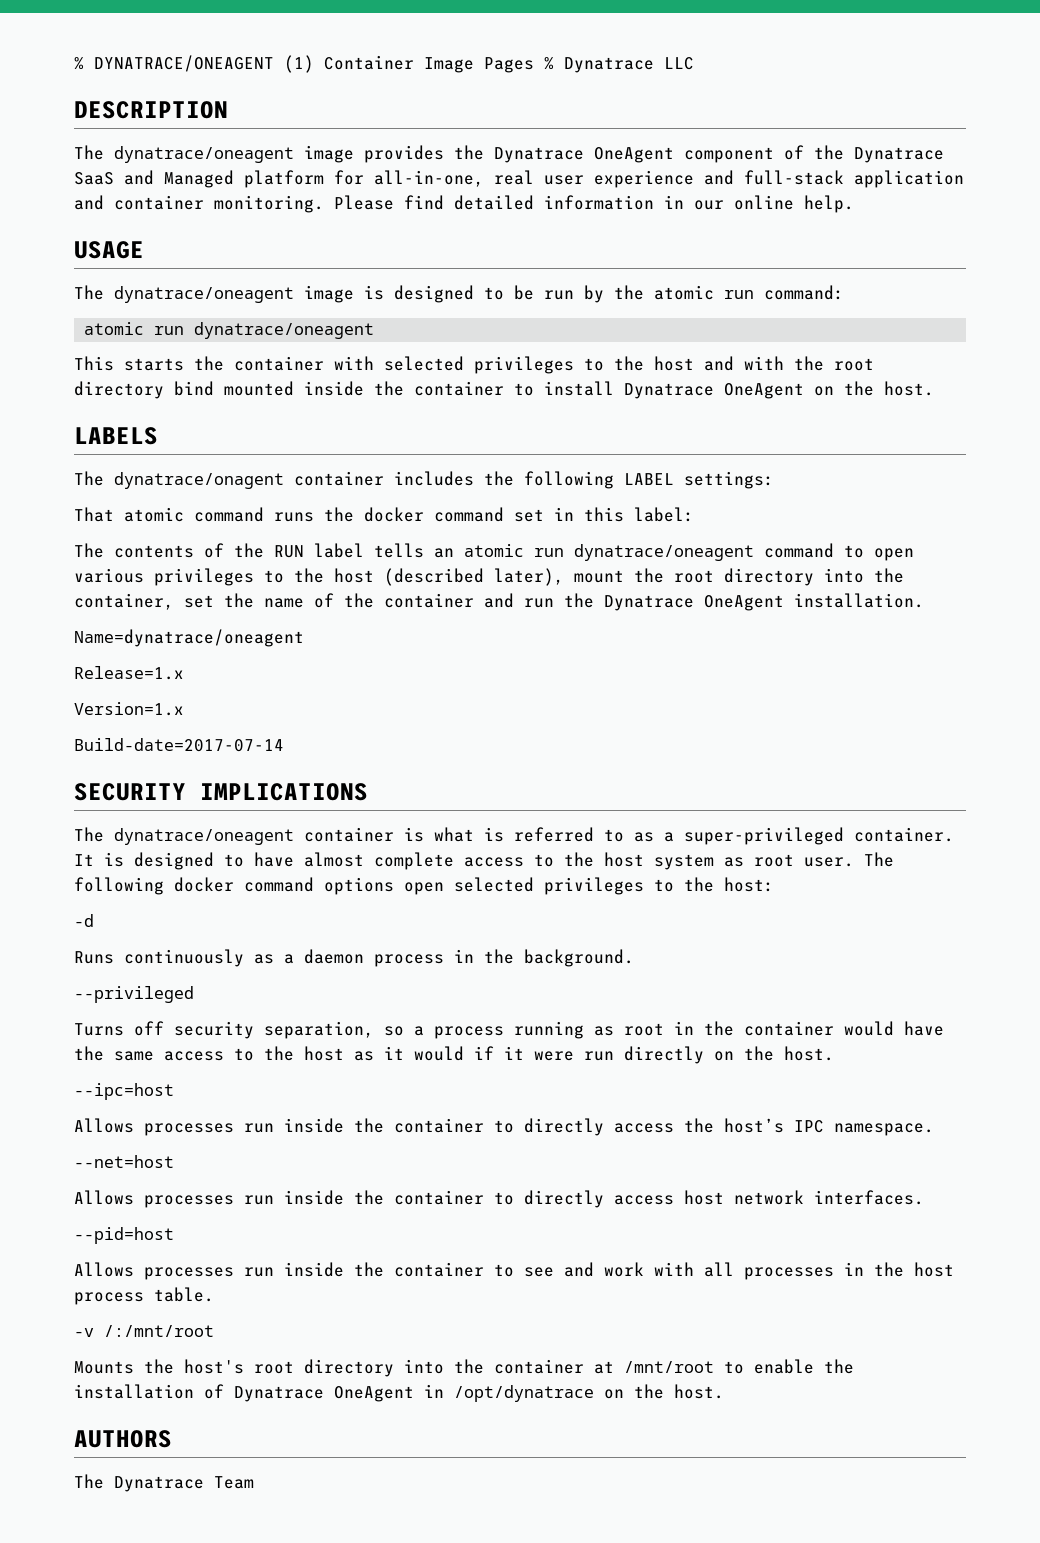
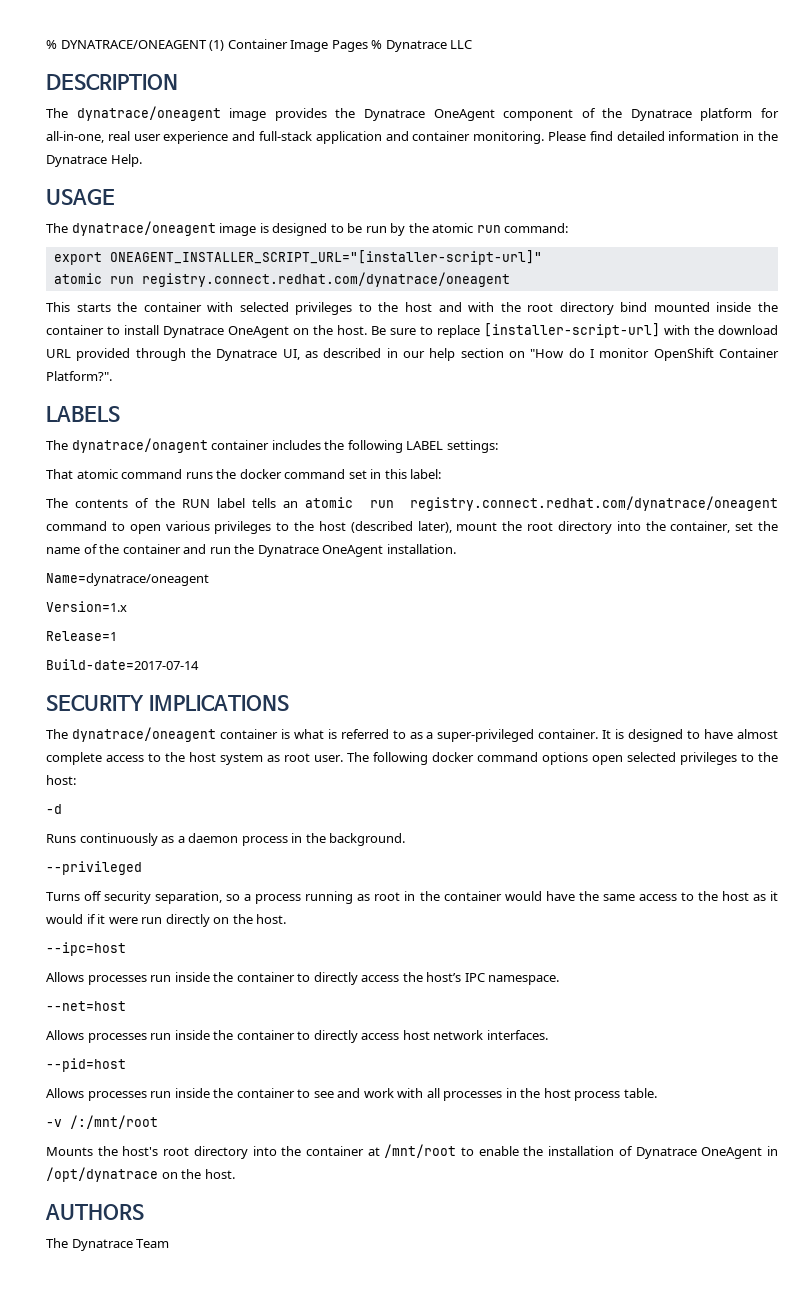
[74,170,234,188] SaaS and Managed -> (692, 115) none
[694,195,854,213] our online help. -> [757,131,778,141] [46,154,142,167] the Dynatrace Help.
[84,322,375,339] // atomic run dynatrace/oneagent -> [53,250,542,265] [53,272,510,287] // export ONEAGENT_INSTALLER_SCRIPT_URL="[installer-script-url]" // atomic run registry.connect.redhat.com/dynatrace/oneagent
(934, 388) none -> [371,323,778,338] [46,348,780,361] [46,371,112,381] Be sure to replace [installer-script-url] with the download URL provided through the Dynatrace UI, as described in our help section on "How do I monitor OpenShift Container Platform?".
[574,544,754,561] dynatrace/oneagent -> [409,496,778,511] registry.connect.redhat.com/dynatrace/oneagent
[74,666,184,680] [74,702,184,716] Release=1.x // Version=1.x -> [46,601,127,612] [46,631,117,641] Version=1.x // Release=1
※ ※ ※
## Work instruction
The required output is the lines from the one holding "[84,322,375,339] // atomic" through the last line of the entries above, copied exactly.

## Solution to this exercise
[84,322,375,339] // atomic run dynatrace/oneagent -> [53,250,542,265] [53,272,510,287] // export ONEAGENT_INSTALLER_SCRIPT_URL="[installer-script-url]" // atomic run registry.connect.redhat.com/dynatrace/oneagent
(934, 388) none -> [371,323,778,338] [46,348,780,361] [46,371,112,381] Be sure to replace [installer-script-url] with the download URL provided through the Dynatrace UI, as described in our help section on "How do I monitor OpenShift Container Platform?".
[574,544,754,561] dynatrace/oneagent -> [409,496,778,511] registry.connect.redhat.com/dynatrace/oneagent
[74,666,184,680] [74,702,184,716] Release=1.x // Version=1.x -> [46,601,127,612] [46,631,117,641] Version=1.x // Release=1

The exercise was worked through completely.